Fidelity Federal Savings & Loan Association v. De La Cuesta, 458
U.S. at 155.
Similarly, it would not be impossible to comply with both H.R. 2622, on the
one hand, and the California or Massachusetts laws, on the other. The proposed
federal statute does not require the transport of downed horses for slaughter
for human consumption; it simply permits it. Because the California statute
and the proposed Massachusetts statute are more restrictive than the proposed
federal statute, a person could never be compelled to violate the federal
statute by complying with the state statutes. But any state statute that
prohibits conduct the federal statute would permit "stands as an obstacle
to the accomplishment of the full purposes and objectives of Congress." California
Coastal Com. v. Granite Rock Co.,480 U.S. at 592. By adopting H.R. 2622,
Congress would express its intent to permit transport for slaughter for human
consumption of non-horse equines and downed horses. State laws banning such
conduct would frustrate this purpose. Thus, at least with respect to non-horse
equines and downed horses, H.R. 2622 would pre-empt such state laws.
Section 2, subdivision (a)(1) of H.R. 2622 would make
unlawful the interstate transport of "any horse (other than a downed
horse) for the purpose of slaughtering the horse." "Downed
horse" is defined in subdivision (g)(1) as "a horse that is unable
to stand and walk unassisted." The exemption of downed horses from the
bill's prohibition would allow transport to slaughter of precisely those
horses most likely to suffer pain, injury, or death during the trip. It would
also do nothing to discourage, and may actually encourage, owners, dealers,
and shippers to maim horses in order to avoid the law's reach.
The United States Department of Agriculture (USDA) Animal and Plant Health
Inspection Service (APHIS) commissioned a study that was reported in an
article entitled "Survey of Trucking Practices and Injury to Slaughter
Horses." The article is co-authored by Temple Grandin, Kasie McGee and
Jennifer Lanier of the Department of Animal Sciences at Colorado State
University in Fort Collins, Colorado. The authors observed 63 trailer loads
carrying a total of 1008 horses arriving at two slaughter plants in Texas in
July and August of 1998. Among their conclusions are the following:
The greatest welfare problems observed in this survey were caused by either
neglect or abuse at the point of origin. Six percent of the horses surveyed
had serious welfare problems that occurred at the point of origin and 1.8%
had severe welfare problems caused by injuries which occurred during
marketing or transport.
Transport and market damage includes, but is not limited to abrasions on
withers, back and croup scrapes, lacerations and abrasions on the head,
fresh cuts, bite marks, and eye injuries.
Owner problems include, but are not limited to emaciated, severe founder,
broken legs, bowed tendons, extensive infections, foot bent over,
deformities, and tumors all over the body.
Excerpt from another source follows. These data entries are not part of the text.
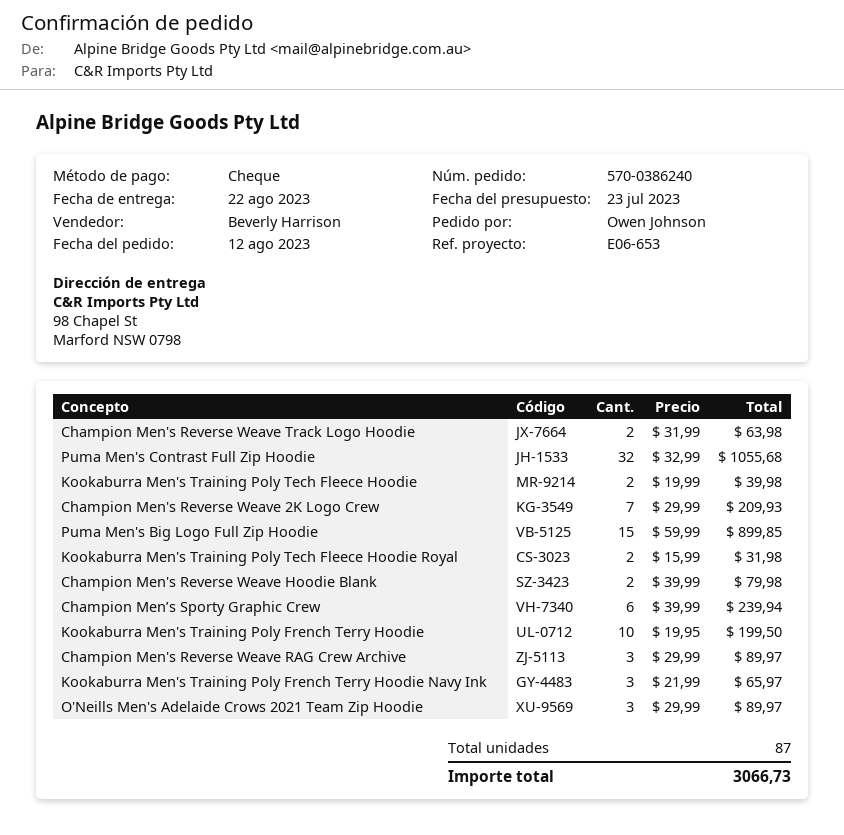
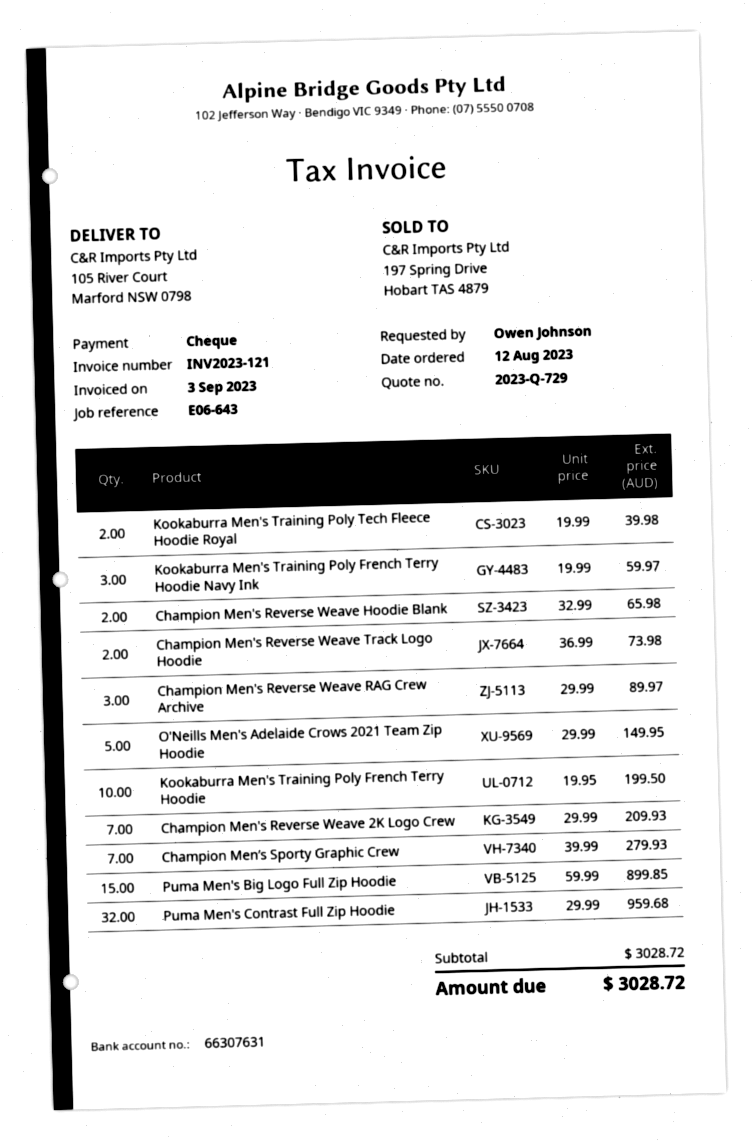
reference: E06-653 -> E06-643
ship to: 98 Chapel St, Marford NSW 0798 -> 105 River Court, Marford NSW 0798
Champion Men's Reverse Weave Track Logo Hoodie: 2 x 31.99 = 63.98 -> 2 x 36.99 = 73.98
Puma Men's Contrast Full Zip Hoodie: 32 x 32.99 = 1055.68 -> 32 x 29.99 = 959.68
Kookaburra Men's Training Poly Tech Fleece Hoodie: 2 x 19.99 = 39.98 -> none
Kookaburra Men's Training Poly Tech Fleece Hoodie Royal: 2 x 15.99 = 31.98 -> 2 x 19.99 = 39.98
Champion Men's Reverse Weave Hoodie Blank: 2 x 39.99 = 79.98 -> 2 x 32.99 = 65.98
Champion Men’s Sporty Graphic Crew: 6 x 39.99 = 239.94 -> 7 x 39.99 = 279.93
Kookaburra Men's Training Poly French Terry Hoodie Navy Ink: 3 x 21.99 = 65.97 -> 3 x 19.99 = 59.97
O'Neills Men's Adelaide Crows 2021 Team Zip Hoodie: 3 x 29.99 = 89.97 -> 5 x 29.99 = 149.95
total: 3066.73 -> 3028.72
Approximately 73% of the severe welfare problems observed at the slaughter
plants did not occur during transport or marketing. Some examples of severe
welfare problems which were caused by the owner were severely foundered
feet, emaciated, skinny, weak horses, animals which had become
non-ambulatory and injuries to the legs such as bowed tendons. Four horses
were loaded with broken legs. One of these horses was a bucking bronc that
had broken its leg during a rodeo. It died shortly after arrival at a plant.
Among the authors' recommendations: Individuals who transport horses unfit
for travel should be fined, and procedures should be implemented to
immediately euthanize horses with severe injuries such as broken legs when
they arrive after the slaughter plant is closed. If horses unable to walk
after being transported for slaughter due to broken legs should be euthanized
to prevent their suffering, it makes no sense to allow horses in this
condition to be loaded for transport to slaughter in the first place. See
also Grandin T, McGee K, Lanier JL, "Prevalence of severe welfare
problems in horses that arrive at slaughter plants," J. Am. Vet. Med.
Assoc. 1999 May 15; 214(10):1531-3.
Owners, dealers, and shippers intent on transporting horses for slaughter
may actually be given an incentive by enactment of H.R. 2622 to injure horses
so that they are unable to walk unassisted and are therefore exempt from the
law. It could be argued that existing state and federal animal cruelty laws
already outlaw such practices. However, those laws are rarely enforced,
particularly with respect to slaughter-bound animals.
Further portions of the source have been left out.